Screenshot and code edit data
****************

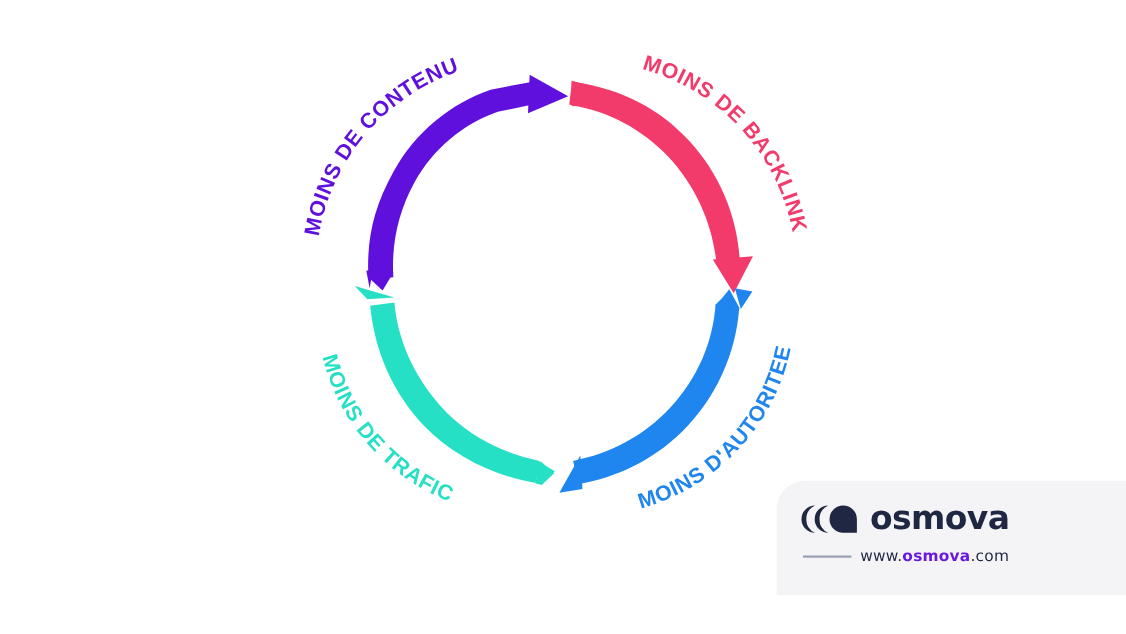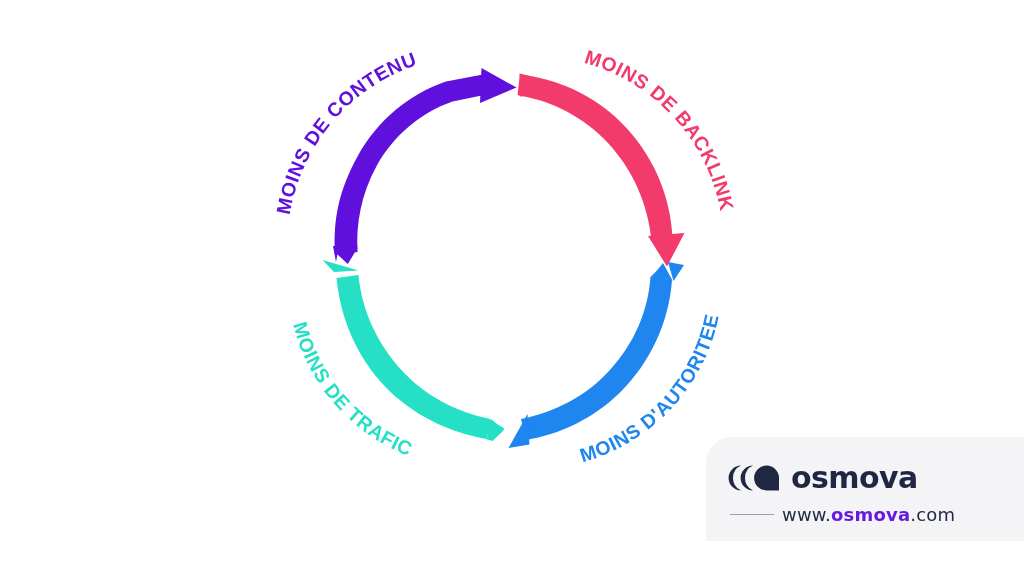--- a/index.html
+++ b/index.html
@@ -42,21 +42,21 @@
     left: 706px;
     top: 437px;
     width: 330px;
     height: 104px;
     background: #f4f4f6;
     border-radius: 26px 0 0 0;
   }
   #logo-inner {
     position: absolute;
     left: 22px;
-    top: 24px;
+    top: 18px;
     width: 250px;
   }
   #logo-row {
     display: flex;
     align-items: center;
     gap: 11px;
     height: 34px;
   }
   #logo-mark {
     display: block;
@@ -78,21 +78,21 @@
     margin-left: 2px;
   }
   #logo-rule {
     width: 44px;
     height: 1.5px;
     background: #9aa0b4;
     flex: none;
   }
   #logo-url {
     font-family: "DejaVu Sans", sans-serif;
-    font-size: 18px;
+    font-size: 14px;
     letter-spacing: 0.2px;
     color: #1f2742;
     white-space: nowrap;
     font-weight: 400;
   }
   #logo-url .brand {
     color: #6a18e0;
     font-weight: 700;
   }
 </style>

****************

## EXERCISE REQUIREMENTS
Write out the records above once more, word for word, with no pictures.

## YOUR SOLUTION
--- a/index.html
+++ b/index.html
@@ -42,21 +42,21 @@
     left: 706px;
     top: 437px;
     width: 330px;
     height: 104px;
     background: #f4f4f6;
     border-radius: 26px 0 0 0;
   }
   #logo-inner {
     position: absolute;
     left: 22px;
-    top: 24px;
+    top: 18px;
     width: 250px;
   }
   #logo-row {
     display: flex;
     align-items: center;
     gap: 11px;
     height: 34px;
   }
   #logo-mark {
     display: block;
@@ -78,21 +78,21 @@
     margin-left: 2px;
   }
   #logo-rule {
     width: 44px;
     height: 1.5px;
     background: #9aa0b4;
     flex: none;
   }
   #logo-url {
     font-family: "DejaVu Sans", sans-serif;
-    font-size: 18px;
+    font-size: 14px;
     letter-spacing: 0.2px;
     color: #1f2742;
     white-space: nowrap;
     font-weight: 400;
   }
   #logo-url .brand {
     color: #6a18e0;
     font-weight: 700;
   }
 </style>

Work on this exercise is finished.